Marxism has "tragedy in the commons" type failures. Capitalism has one of these, too, but capitalism's commons is the entire world and everything in it, including the "non-player" people (the working folks), and the tragedy doesn't happen until the world is all used up. Socialism has tragedies in the commons on a much smaller scale, being the result of presuming all workers equals, even though they are not, and pretending that each worker ought to be paid the same for being "on the job" for an hour.

Every worker knows that it is useless for him to display exceptional talent or diligence, since he won't be paid for it, and what eventually happens is workers just show up and read books or drink vodka, unless the secret police appear to see whether everyone is working. Then one guy gets dragged off and executed, and everyone else works hard until they aren't scared any more, then they go back to reading books and drinking vodka.

Capitalism is like a cancer. It grows like mad, kills a world, and dies along with it. Marxism is like having chronically low energy while most of your body parts have been assigned to the wrong places.

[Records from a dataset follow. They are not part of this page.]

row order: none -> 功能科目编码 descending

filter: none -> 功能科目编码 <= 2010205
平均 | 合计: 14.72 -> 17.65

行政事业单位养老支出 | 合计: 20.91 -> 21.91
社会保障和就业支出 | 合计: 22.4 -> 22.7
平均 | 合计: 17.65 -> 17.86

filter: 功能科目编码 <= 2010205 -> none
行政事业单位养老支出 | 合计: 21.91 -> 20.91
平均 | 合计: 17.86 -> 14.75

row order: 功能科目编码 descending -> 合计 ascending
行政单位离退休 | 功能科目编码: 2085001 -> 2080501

However, it is a mistake to consider Marxism as the only kind of socialism. Marxism is socialism based on the idea that people are, first and foremost, members of economic classes. That's the wrong idea that causes much of the trouble with it. Nature's laws never produced any special reason for people to identify with their economic class.

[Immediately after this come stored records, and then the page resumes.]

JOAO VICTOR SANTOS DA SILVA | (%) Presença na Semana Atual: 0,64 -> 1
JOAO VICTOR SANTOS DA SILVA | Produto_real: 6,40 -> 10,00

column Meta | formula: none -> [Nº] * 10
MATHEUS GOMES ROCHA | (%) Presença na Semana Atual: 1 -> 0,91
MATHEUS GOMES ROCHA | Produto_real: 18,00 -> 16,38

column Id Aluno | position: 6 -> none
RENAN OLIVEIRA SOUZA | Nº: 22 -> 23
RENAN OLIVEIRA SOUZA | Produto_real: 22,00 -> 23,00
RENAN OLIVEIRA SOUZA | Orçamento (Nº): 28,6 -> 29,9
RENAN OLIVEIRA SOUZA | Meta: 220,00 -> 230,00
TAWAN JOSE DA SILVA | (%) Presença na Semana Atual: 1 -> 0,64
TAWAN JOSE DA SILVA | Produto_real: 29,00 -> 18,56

But there is a kind of socialism that is based on the idea that people are, first and foremost, members of biological communities: families on the small scale, races on the large scale, with tribes being somewhere in the middle. Nature's laws did create a special reason for people to identify with their biological communities, though it requires explanation.

Millions of years ago, evolution was making animals more competitive by making them bigger, stronger, and more ferocious. The fossil record shows that dinosaurs kept gaining size and power. After a while, though, the point of diminishing returns was found, as the mass-to-muscle-power ratio set a limit on how large an animal could be without being unduly burdened by his own weight. At that point, additional increases in size were evolutionarily counter-survival, and further adaptive advantage had to be found by other means.

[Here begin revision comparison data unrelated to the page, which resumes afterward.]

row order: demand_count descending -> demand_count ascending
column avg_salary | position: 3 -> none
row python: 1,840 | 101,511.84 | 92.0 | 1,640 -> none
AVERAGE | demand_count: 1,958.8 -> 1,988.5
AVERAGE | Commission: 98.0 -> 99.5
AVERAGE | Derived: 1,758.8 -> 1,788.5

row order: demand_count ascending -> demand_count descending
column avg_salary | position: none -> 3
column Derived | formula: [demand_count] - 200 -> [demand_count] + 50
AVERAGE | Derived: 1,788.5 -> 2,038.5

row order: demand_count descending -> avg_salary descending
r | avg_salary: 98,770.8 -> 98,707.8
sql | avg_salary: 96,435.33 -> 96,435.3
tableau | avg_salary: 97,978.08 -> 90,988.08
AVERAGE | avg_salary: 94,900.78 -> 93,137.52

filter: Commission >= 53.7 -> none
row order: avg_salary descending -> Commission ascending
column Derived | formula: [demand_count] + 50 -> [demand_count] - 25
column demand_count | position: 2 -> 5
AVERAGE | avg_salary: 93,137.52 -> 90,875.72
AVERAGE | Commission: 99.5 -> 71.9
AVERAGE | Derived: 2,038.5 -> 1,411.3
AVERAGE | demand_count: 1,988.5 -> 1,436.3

With the evolution of mammals, nature had settled on intelligence as the new means for evolutionary progress. But now there was a new trade-off: between the amount of time the mother remained pregnant, thereby being burdened and endangered, and the amount of time required for the formation of the baby's brain. Nature's compromise was somewhat longer pregnancies, but the baby was born without the ability immediately to care for itself. If the mammal babies were forsaken by their mother, as reptile babies usually are, they'd be easy prey for any carnivore or omnivore.

Nature's remedy was to evolve a new emotion for mammals, and that emotion was love, perhaps first expressed as the maternal instinct to take care of babies. That allowed mammal brains to grow larger with time. It also overcame the "tragedy in the commons" problem for biological collectives—up to a point, anyway.

A socialism based on the idea that people are primarily members of biological collectives might actually work, whereas Marxism, which is based on the wrong sort of collective, never has worked so far.